Ve şimdi Harry, o ve Rosemary ile beraber işkence çekilmeye bırakılmıştı. Her ne kadar düşüncelerimi bir sonraki adımda ne yapabileceğim konusuna sürüklemeye çalışsam bile, onun kanlı sırtı ve boğuk çığlıkları aklımdan bir türlü çıkmıyordu. Ve bu sadece ona yapılan şeylerin ilkiydi. Onun bütün suçu üzerine almasına asla izin vermemeliydim. Akıllı olarak kendimi onu öpmekten alıkoyup, belki de her şeyi mahfetmemeliydim. Fakat bunu yapmıştım, ve şimdi tekrar tekrar kırbaçlanırken yaraları daha da büyüyordu. Sadece düşüncesi bile beni midemden bıçaklamaya yetiyordu.

Bütün bunların ağırlığı ile en yakın kabine doğru koşarak tuvalete kustum. Birkaç hafta önce kendimi aynı pozisyonda bulduğumu hatırlayabiliyordum. Ugh, burada çalışmak beni mahfediyordu, bunu biliyordum. Buradan çıkmam gerekiyordu.
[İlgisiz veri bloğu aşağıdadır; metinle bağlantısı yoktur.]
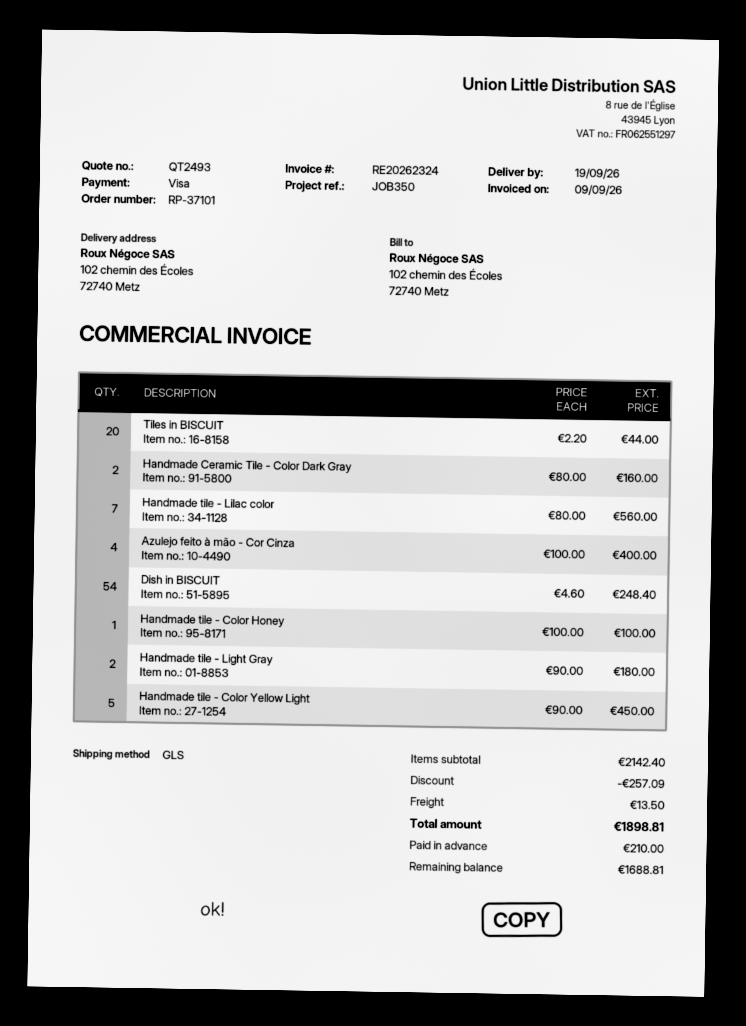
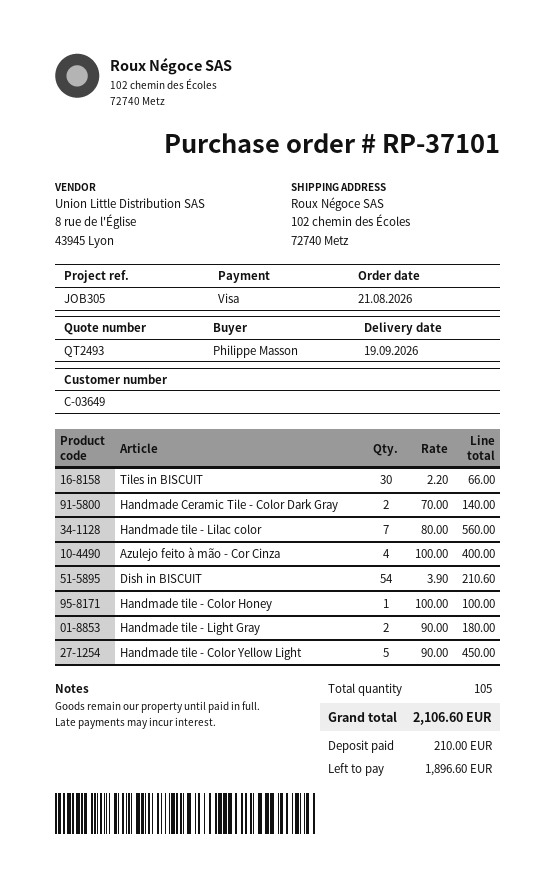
reference: JOB350 -> JOB305
Tiles in BISCUIT: 20 x 2.20 = 44.00 -> 30 x 2.20 = 66.00
Handmade Ceramic Tile - Color Dark Gray: 2 x 80.00 = 160.00 -> 2 x 70.00 = 140.00
Dish in BISCUIT: 54 x 4.60 = 248.40 -> 54 x 3.90 = 210.60
discount: 257.09 -> none
shipping: 13.50 -> none
total: 1898.81 -> 2106.60
balance: 1688.81 -> 1896.60

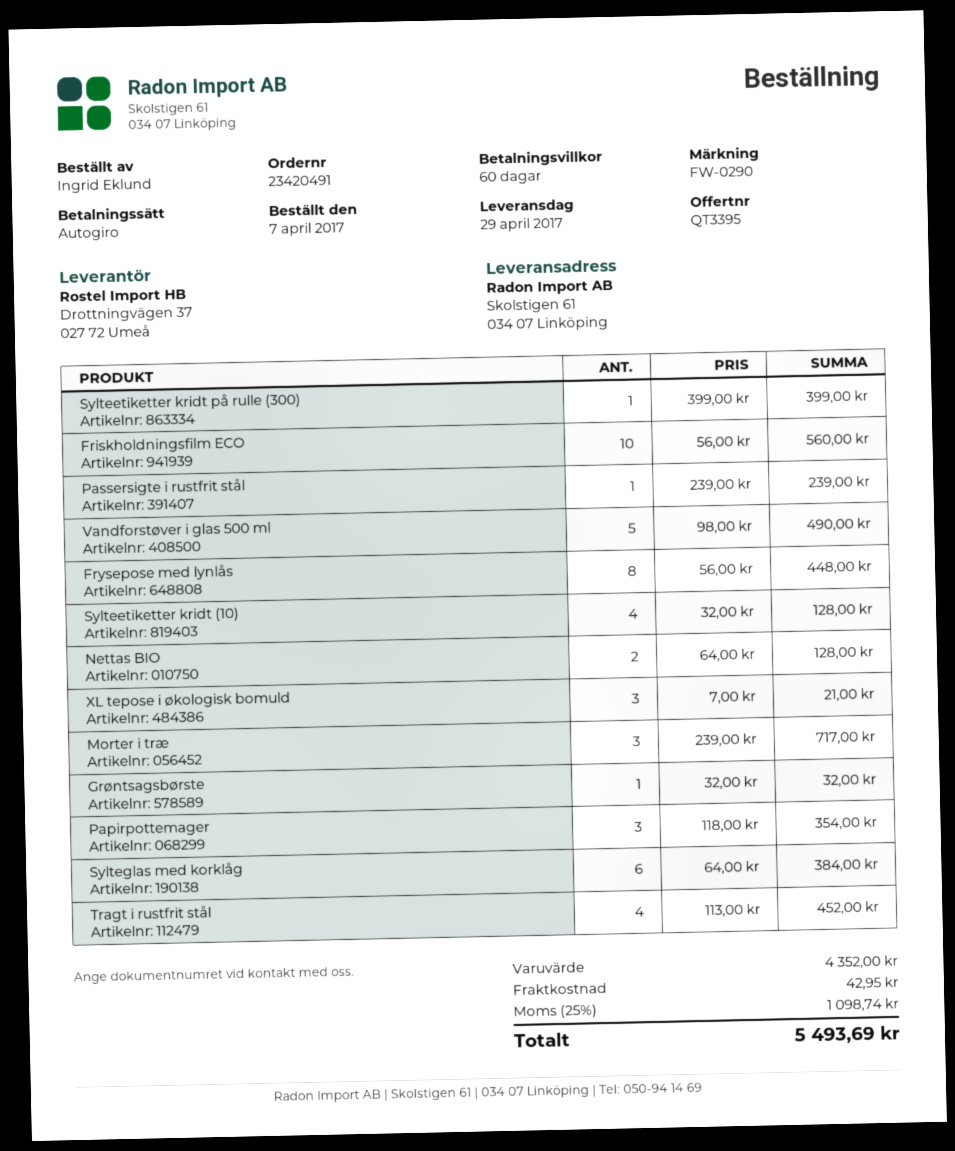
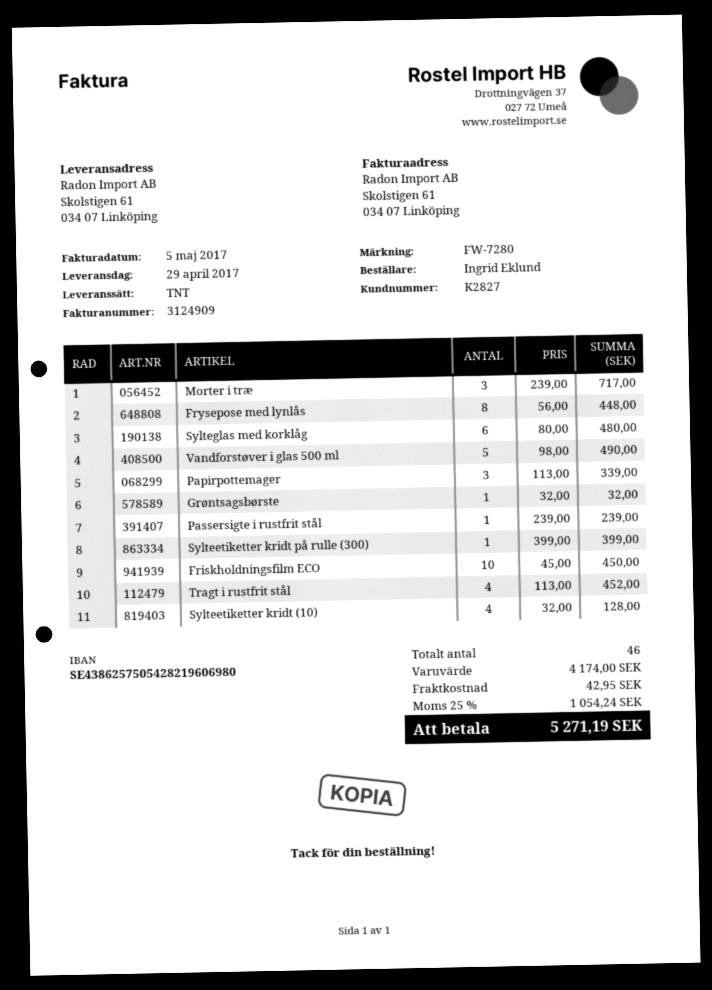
reference: FW-0290 -> FW-7280
Friskholdningsfilm ECO: 10 x 56.00 = 560.00 -> 10 x 45.00 = 450.00
Nettas BIO: 2 x 64.00 = 128.00 -> none
XL tepose i økologisk bomuld: 3 x 7.00 = 21.00 -> none
Papirpottemager: 3 x 118.00 = 354.00 -> 3 x 113.00 = 339.00
Sylteglas med korklåg: 6 x 64.00 = 384.00 -> 6 x 80.00 = 480.00
subtotal: 4352.00 -> 4174.00
tax: 25% = 1098.74 -> 25% = 1054.24
total: 5493.69 -> 5271.19

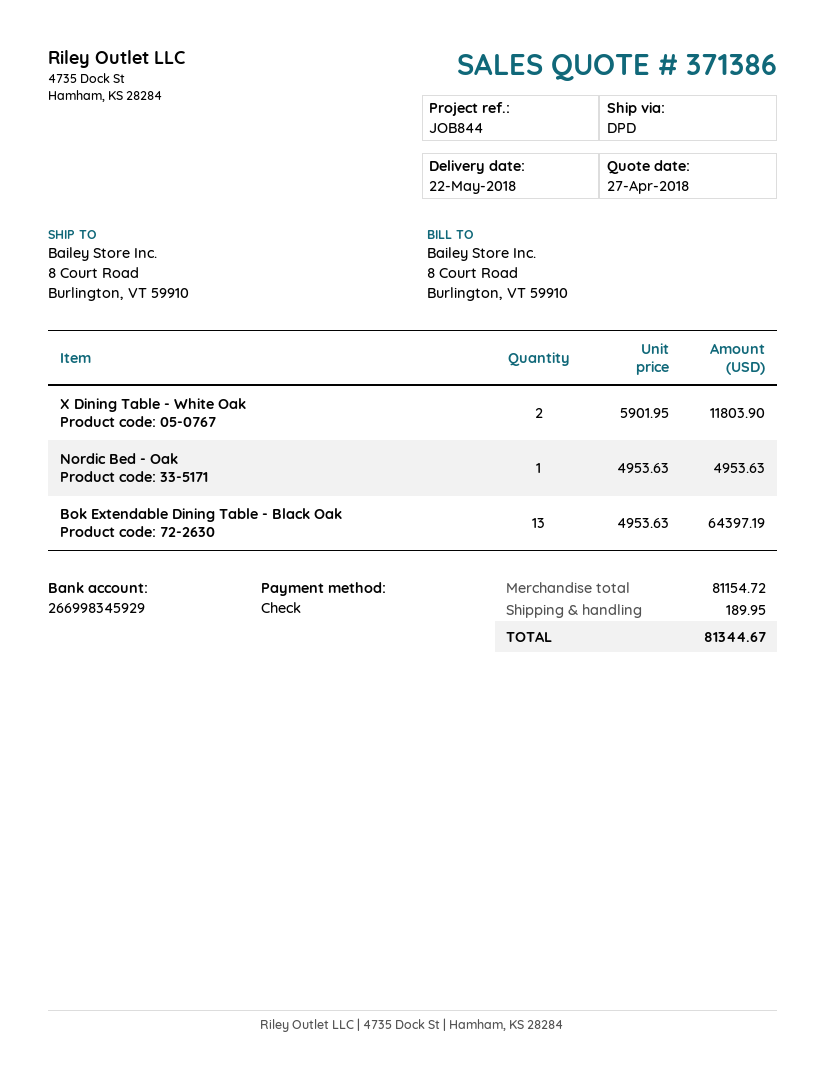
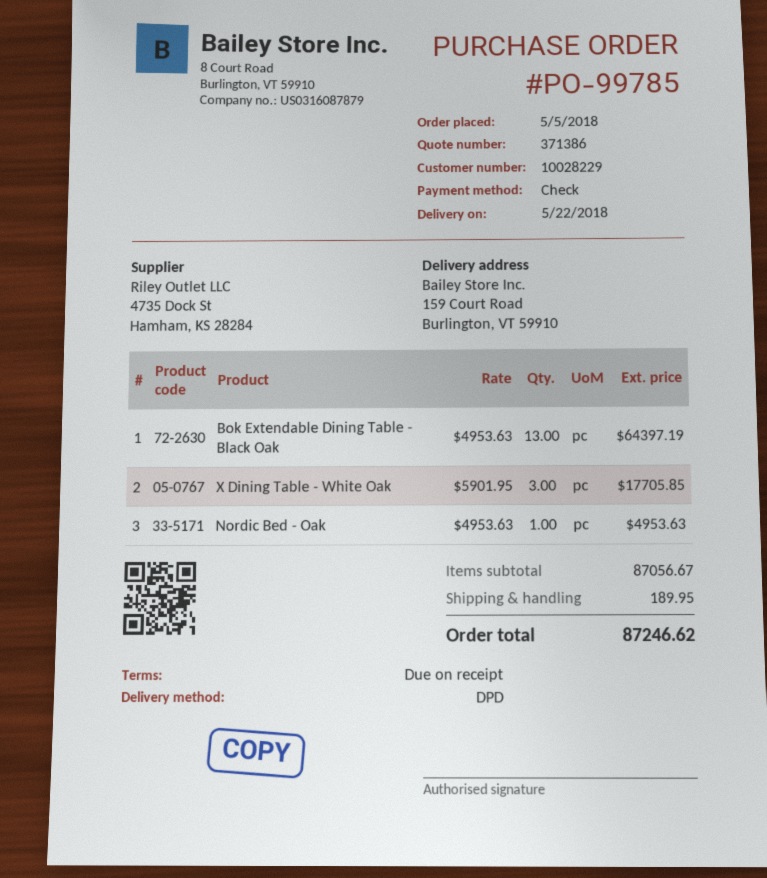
ship to: 8 Court Road, Burlington, VT 59910 -> 159 Court Road, Burlington, VT 59910
X Dining Table - White Oak: 2 x 5901.95 = 11803.90 -> 3 x 5901.95 = 17705.85
subtotal: 81154.72 -> 87056.67
total: 81344.67 -> 87246.62

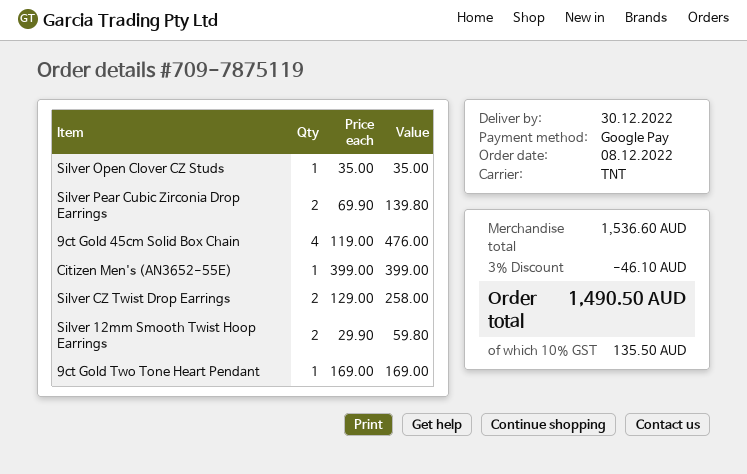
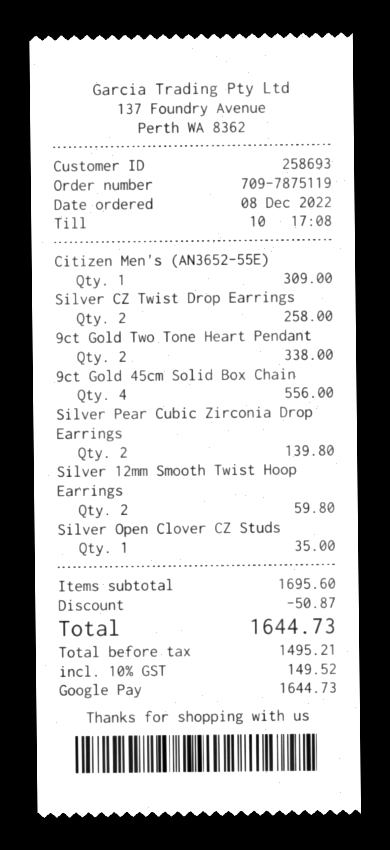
9ct Gold 45cm Solid Box Chain: 4 for 476.00 -> 4 for 556.00
Citizen Men's (AN3652-55E): 1 for 399.00 -> 1 for 309.00
9ct Gold Two Tone Heart Pendant: 1 for 169.00 -> 2 for 338.00
subtotal: 1536.60 -> 1695.60
discount: 46.10 -> 50.87
tax: 10% = 135.50 -> 10% = 149.52
total: 1490.50 -> 1644.73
Fakat önce Harry'yi çıkartmam gerekiyordu. Onu serbest bırakmayıp, burada çürümesine izin verirsem bu kesinlikle haksızlık olurdu. Onun hikayesini bilen, ve Wickendale'de buna tek inanabilecek kişi bendim.

Çömelmiş pozisyonumu bozarak ayağa kalktım ve kabinden çıkarak üniformamı düzelttim. Şimdi küçük çöküşümü yaşamış olduğumdan, bir sonraki adımda ne yapacağımı düşünebilirdim. Mrs. Hellman'ın odadından atıldığımda çoktan içeri girmeyi denemiştim, fakat başarılı olamayacağımı anlayınca pes etmiştim. İkinci seçenek ise genellikle olduğu gibi Lori'nin ofisine gitmekti; sanki hiçbirşey olmamış gibi. Yani sanırım, şu anda yapabileceğim tek şey buydu. Ağzımı yıkayıp, yüzüme su çarptıktan sonra saçlarımı at kuyruğu yaptım ve banyodan ayrıldım.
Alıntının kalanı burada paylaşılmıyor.